I hadn't listened to the "Waitress" soundtrack since about May, after I got tired of it. I'm one of those people that will play something over and over and over again until I'm sick of it. To this day, my college roommate, Bryan, cannot stand Aimee Mann, after I went through a three-month phase in senior year where I did nothing but listen to her albums nonstop.

But in the last few days, I've picked it back up, and the line, "She's broken and won't ask for help" has hit me like a ton of bricks.

I am broken. It's time to admit that. I have two organs in my body that are basically worthless. Part of the blame is due to an acute kidney injury from 2009, while part of it lay at the feet of a doctor who didn't tell me for five years that my kidney function wasn't getting better.

I have a hard time asking for help. Everyone keeps saying, "If I can help in anyway, let me know."

The truth is, I don't know what I really need help with.

No one can stop the nausea.

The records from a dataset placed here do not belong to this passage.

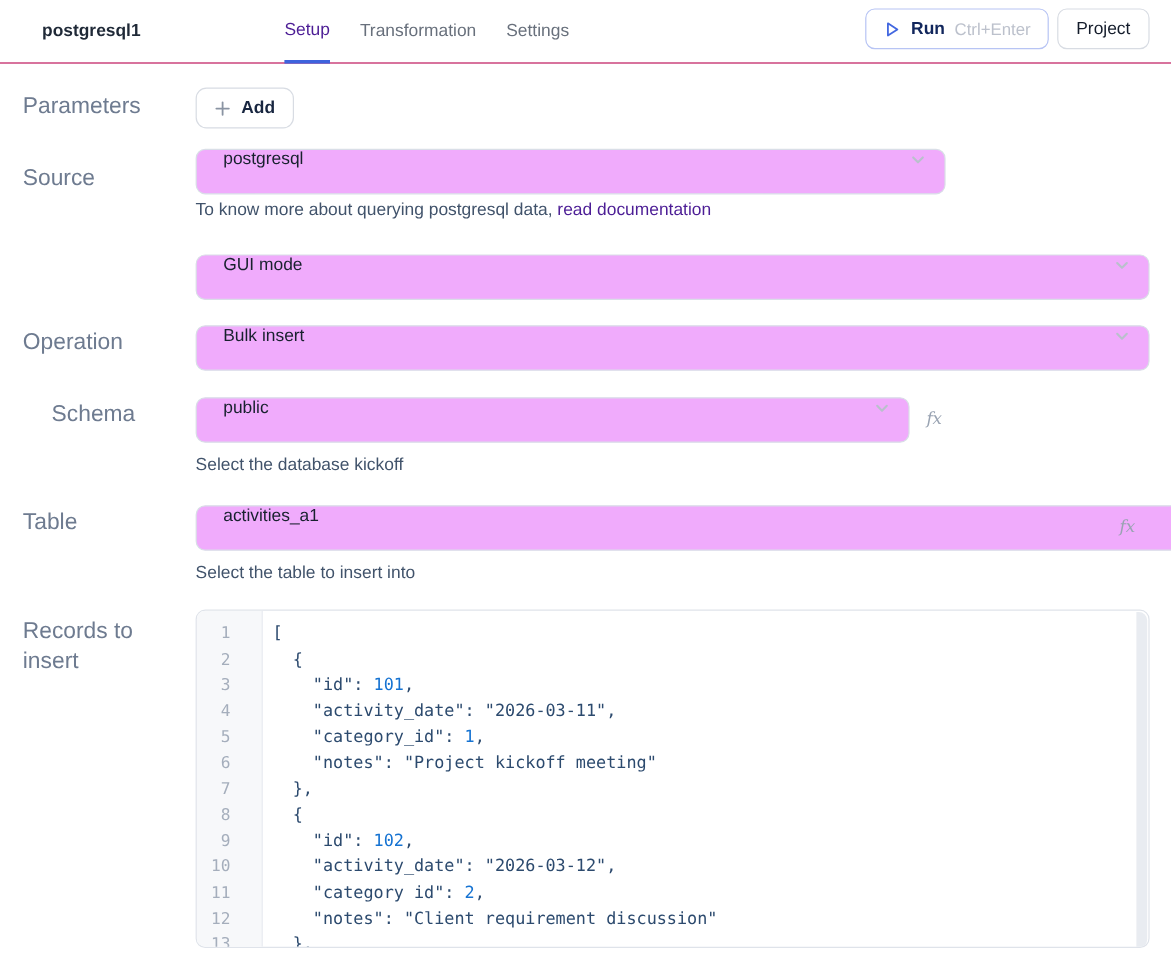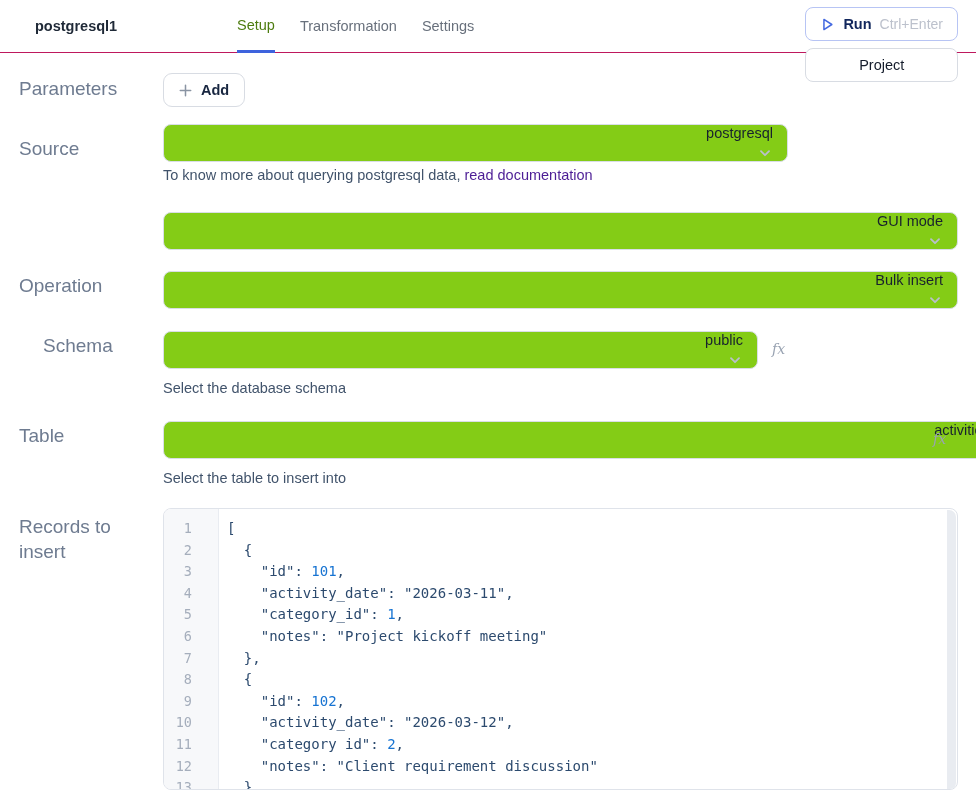--- a/index.html
+++ b/index.html
@@ -5,30 +5,30 @@
   * { margin:0; padding:0; box-sizing:border-box; }
   html,body { background:#fff; }
   body { font-family:"Liberation Sans", sans-serif; }
   .page { position:relative; width:976px; height:804px; background:#fff; overflow:hidden; }
 
   
   .header { position:absolute; left:0; top:0; width:976px; height:53px; background:#fff; border-bottom:1px solid #be185d; }
   .query-title { position:absolute; left:35px; top:0; height:53px; line-height:53px; font-size:14.5px; font-weight:700; color:#1f2937; }
   .tabs { position:absolute; left:237px; top:0; height:53px; display:flex; gap:25px; }
   .tab { height:53px; line-height:53px; font-size:14.5px; color:#68707c; cursor:pointer; }
-  .tab.active { color:#4d7c0f; font-weight:500; border-bottom:3px solid #3e63dd; line-height:51px; }
-  .hdr-buttons { position:absolute; right:18px; top:7px; display:flex; gap:7px;flex-direction:column; }
+  .tab.active { color:#4c1d95; font-weight:500; border-bottom:3px solid #3e63dd; line-height:51px; }
+  .hdr-buttons { position:absolute; right:18px; top:7px; display:flex; gap:7px; }
   .run-btn { display:flex; align-items:center; gap:8px; height:34px; padding:0 14px; background:#fff; border:1px solid #b7c4f4; border-radius:8px; cursor:pointer; }
   .run-label { font-size:14.5px; font-weight:600; color:#11265c; }
   .run-shortcut { font-size:14px; color:#bcc1cc; }
   .preview-btn { height:34px; padding:0 15px; background:#fff; border:1px solid #d8dce3; border-radius:8px; font-size:14.5px; font-weight:500; color:#141c2b; cursor:pointer; }
 
   
   .field-label { position:absolute; left:19px; font-size:19px; color:#6e7b90; }
-  .select { position:absolute; height:38px; background:#84cc16; border:1px solid #d9dee7; border-radius:8px; display:flex; align-items:flex-end; padding:0 14px 0 22px; cursor:pointer;flex-direction:column; }
+  .select { position:absolute; height:38px; background:#f0abfc; border:1px solid #d9dee7; border-radius:8px; display:flex; align-items:flex-start; padding:0 14px 0 22px; cursor:pointer; }
   .select-value { flex:1; font-size:14.5px; color:#18212e; }
   .helper { position:absolute; font-size:14.5px; color:#41536b; }
   .helper a { color:#4c1d95; cursor:pointer; }
   .fx { position:absolute; font-family:"DejaVu Serif", serif; font-style:italic; font-size:14px; color:#99a3b2; cursor:pointer; }
   .ghost-btn { position:absolute; background:#fff; border:1px solid #d8dce3; border-radius:8px; font-size:14.5px; font-weight:500; color:#141c2b; display:flex; align-items:center; justify-content:center; cursor:pointer; }
   .add-btn { position:absolute; left:163px; top:73px; height:34px; padding:0 15px; background:#fff; border:1px solid #d8dce3; border-radius:9px; display:flex; align-items:center; gap:9px; font-size:14.5px; font-weight:600; color:#182640; cursor:pointer; }
 
   
   .editor { position:absolute; left:163px; top:508px; width:795px; height:282px; border:1px solid #dfe3ea; border-radius:8px; background:#fff; display:flex; overflow:hidden; }
   .gutter { width:55px; background:#f7f8fa; border-right:1px solid #e9ecf1; padding-top:9px; flex:none; }
@@ -109,21 +109,21 @@
   <div class="field-label" style="top:335px;margin-left:24px;">Schema</div>
   <div class="select" style="left:163px; top:331px; width:595px;">
     <span class="select-value">public</span>
     <span class="icon">
       <svg width="16" height="16" viewBox="0 0 16 16">
           <path d="M4 6.2 L8 10.2 L12 6.2" fill="none" stroke="#b9c0cc" stroke-width="1.8" stroke-linecap="round" stroke-linejoin="round"></path>
         </svg>
     </span>
   </div>
   <div class="fx" style="left:772px; top:341px;">fx</div>
-  <div class="helper" style="left:163px; top:380px;">Select the database schema</div>
+  <div class="helper" style="left:163px; top:380px;">Select the database kickoff</div>
 
   <div class="field-label" style="top:425px;">Table</div>
   <div class="select" style="left:163px; top:421px; width:866px;">
     <span class="select-value">activities_a1</span>
     <span class="icon">
       <svg width="16" height="16" viewBox="0 0 16 16">
           <path d="M4 6.2 L8 10.2 L12 6.2" fill="none" stroke="#b9c0cc" stroke-width="1.8" stroke-linecap="round" stroke-linejoin="round"></path>
         </svg>
     </span>
   </div>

No one can stop the cramps. No one can stop the back pain.

I appreciate the sentiments, and when the time comes, I hope that I'm adult enough to ask for help.

But I tend to like to do things myself, which is very American, I think.

People also keep saying I look great, which I'm glad about. No one wants to both look and feel like walking death.

Dialysis will not make me immediately feel better. My doctor is working on other treatments as well, along with some lifestyle changes. I will talk about those at a later date.

I appreciate everyone's prayers and support. It has meant a lot to me through this struggle and the previous one with hidradenitis. This is such a wonderful community to be a part of.

I'm fighting to be a part of it for a very long time.